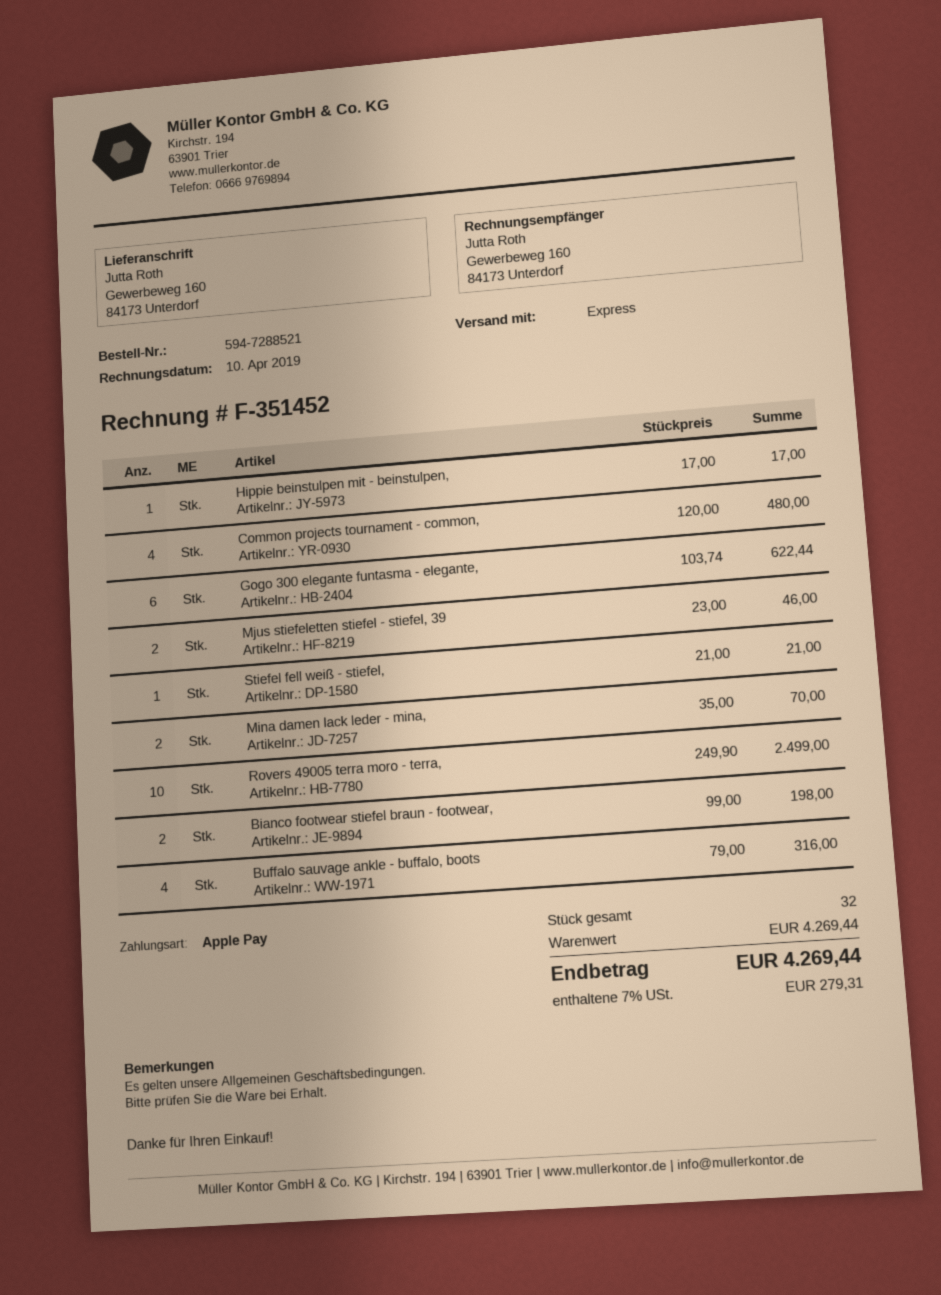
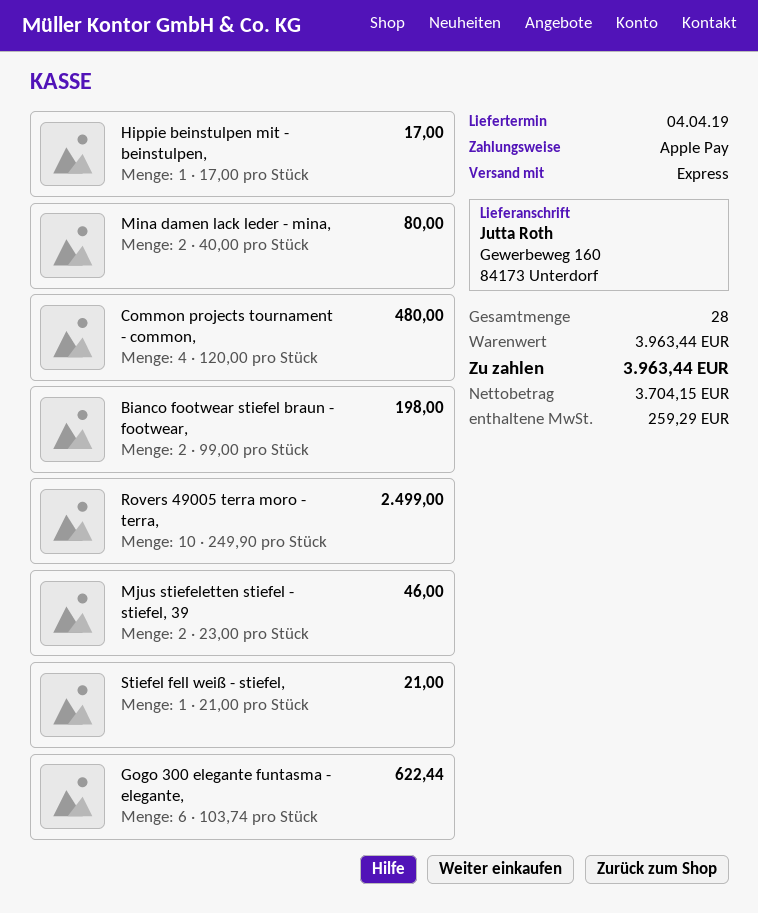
Mina damen lack leder - mina,: 2 x 35.00 = 70.00 -> 2 x 40.00 = 80.00
Buffalo sauvage ankle - buffalo, boots: 4 x 79.00 = 316.00 -> none
total quantity: 32 -> 28
subtotal: 4269.44 -> 3963.44
tax: 279.31 -> 259.29
total: 4269.44 -> 3963.44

→ Task goal
Transcribe the listing above verbatim. No picture belongs in the result.

→ Solution
Mina damen lack leder - mina,: 2 x 35.00 = 70.00 -> 2 x 40.00 = 80.00
Buffalo sauvage ankle - buffalo, boots: 4 x 79.00 = 316.00 -> none
total quantity: 32 -> 28
subtotal: 4269.44 -> 3963.44
tax: 279.31 -> 259.29
total: 4269.44 -> 3963.44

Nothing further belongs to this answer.